== EXTRACTED DATA ==
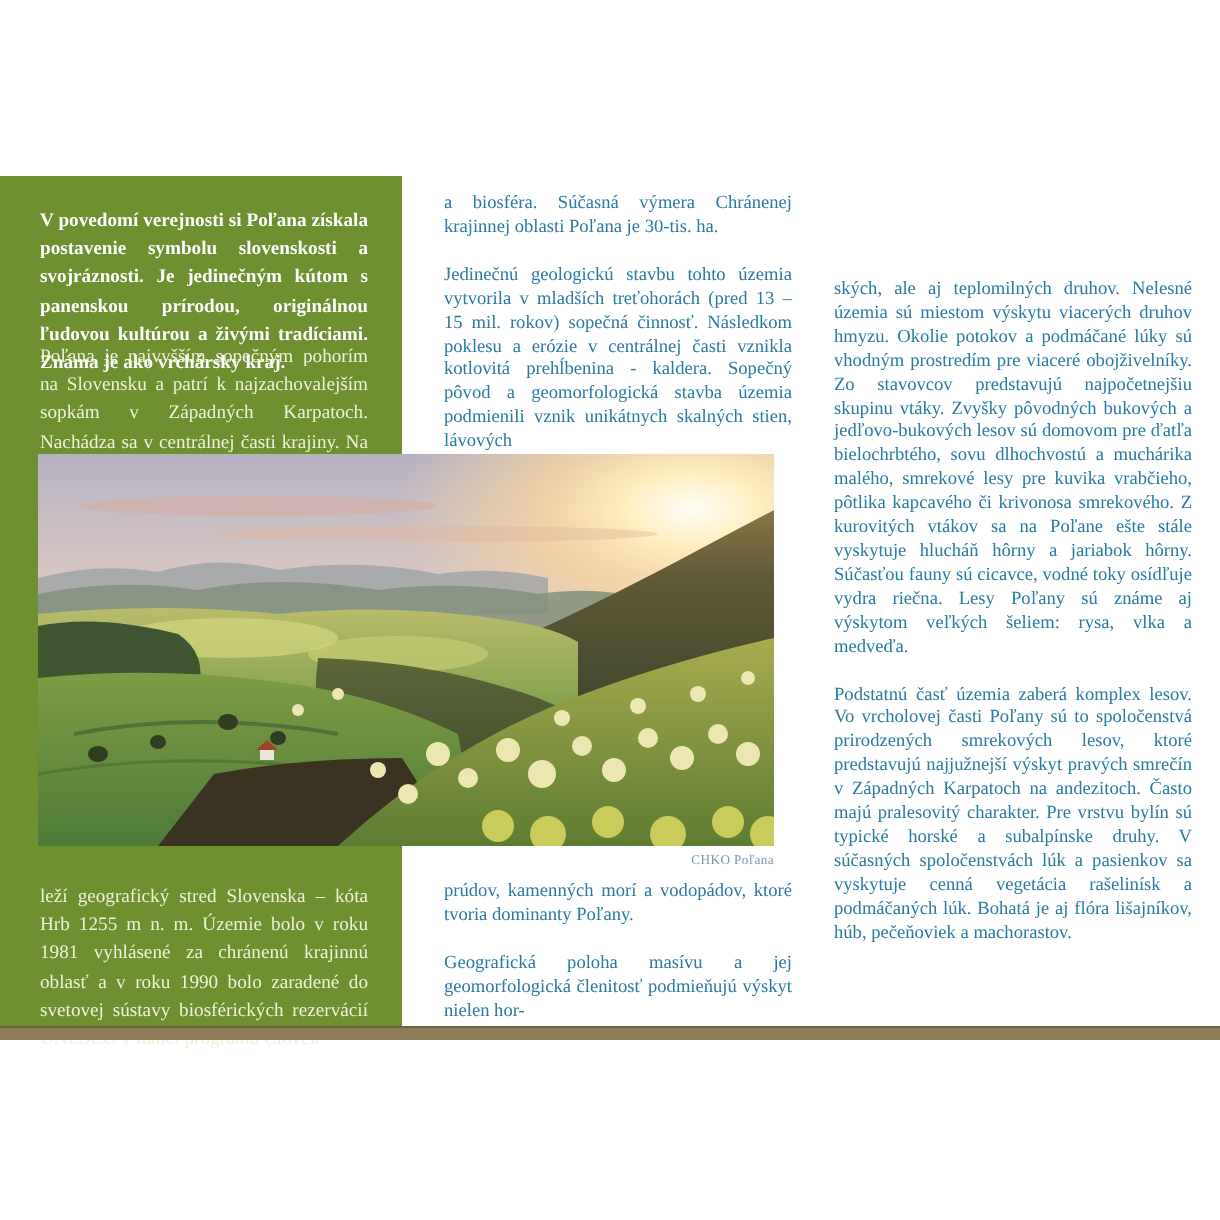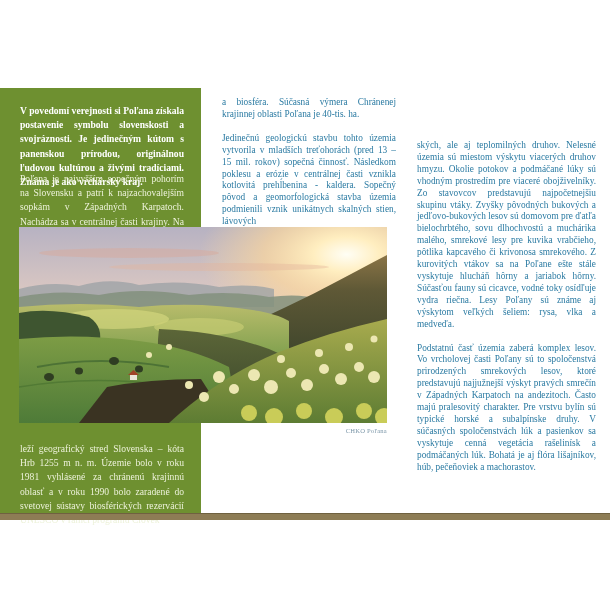--- a/index.html
+++ b/index.html
@@ -152,7 +152,7 @@
   <div class="photo-caption">CHKO Poľana</div>
 
   <div class="col col-mid-top">
-    <p>a biosféra. Súčasná výmera Chránenej krajinnej oblasti Poľana je 40-tis. ha.</p>
+    <p>a biosféra. Súčasná výmera Chránenej krajinnej oblasti Poľana je 30-tis. ha.</p>
     <p>Jedinečnú geologickú stavbu tohto územia vytvorila v mladších treťohorách (pred 13 – 15 mil. rokov) sopečná činnosť. Následkom poklesu a erózie v centrálnej časti vznikla kotlovitá prehĺbenina - kaldera. Sopečný pôvod a geomorfologická stavba územia podmienili vznik unikátnych skalných stien, lávových</p>
   </div>
 

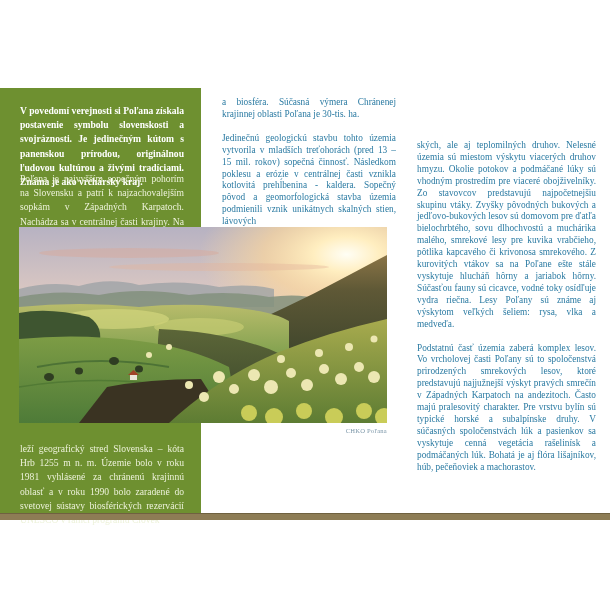--- a/index.html
+++ b/index.html
@@ -157,6 +157,7 @@
   </div>
 
   <div class="col col-mid-bottom">
+    <p>prúdov, kamenných morí a vodopádov, ktoré tvoria dominanty Poľany.</p>
   </div>
 
   <div class="col col-right">

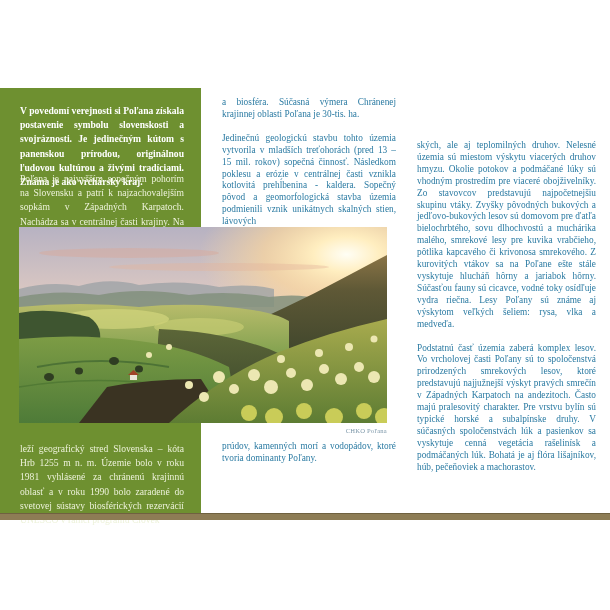--- a/index.html
+++ b/index.html
@@ -158,6 +158,7 @@
 
   <div class="col col-mid-bottom">
     <p>prúdov, kamenných morí a vodopádov, ktoré tvoria dominanty Poľany.</p>
+    <p>Geografická poloha masívu a jej geomorfologická členitosť podmieňujú výskyt nielen hor-</p>
   </div>
 
   <div class="col col-right">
===
Your copy should hold every entry exactly as written, but none of the pictures.

SOLUTION TO THIS TASK -
--- a/index.html
+++ b/index.html
@@ -152,7 +152,7 @@
   <div class="photo-caption">CHKO Poľana</div>
 
   <div class="col col-mid-top">
-    <p>a biosféra. Súčasná výmera Chránenej krajinnej oblasti Poľana je 40-tis. ha.</p>
+    <p>a biosféra. Súčasná výmera Chránenej krajinnej oblasti Poľana je 30-tis. ha.</p>
     <p>Jedinečnú geologickú stavbu tohto územia vytvorila v mladších treťohorách (pred 13 – 15 mil. rokov) sopečná činnosť. Následkom poklesu a erózie v centrálnej časti vznikla kotlovitá prehĺbenina - kaldera. Sopečný pôvod a geomorfologická stavba územia podmienili vznik unikátnych skalných stien, lávových</p>
   </div>
 

--- a/index.html
+++ b/index.html
@@ -157,6 +157,7 @@
   </div>
 
   <div class="col col-mid-bottom">
+    <p>prúdov, kamenných morí a vodopádov, ktoré tvoria dominanty Poľany.</p>
   </div>
 
   <div class="col col-right">

--- a/index.html
+++ b/index.html
@@ -158,6 +158,7 @@
 
   <div class="col col-mid-bottom">
     <p>prúdov, kamenných morí a vodopádov, ktoré tvoria dominanty Poľany.</p>
+    <p>Geografická poloha masívu a jej geomorfologická členitosť podmieňujú výskyt nielen hor-</p>
   </div>
 
   <div class="col col-right">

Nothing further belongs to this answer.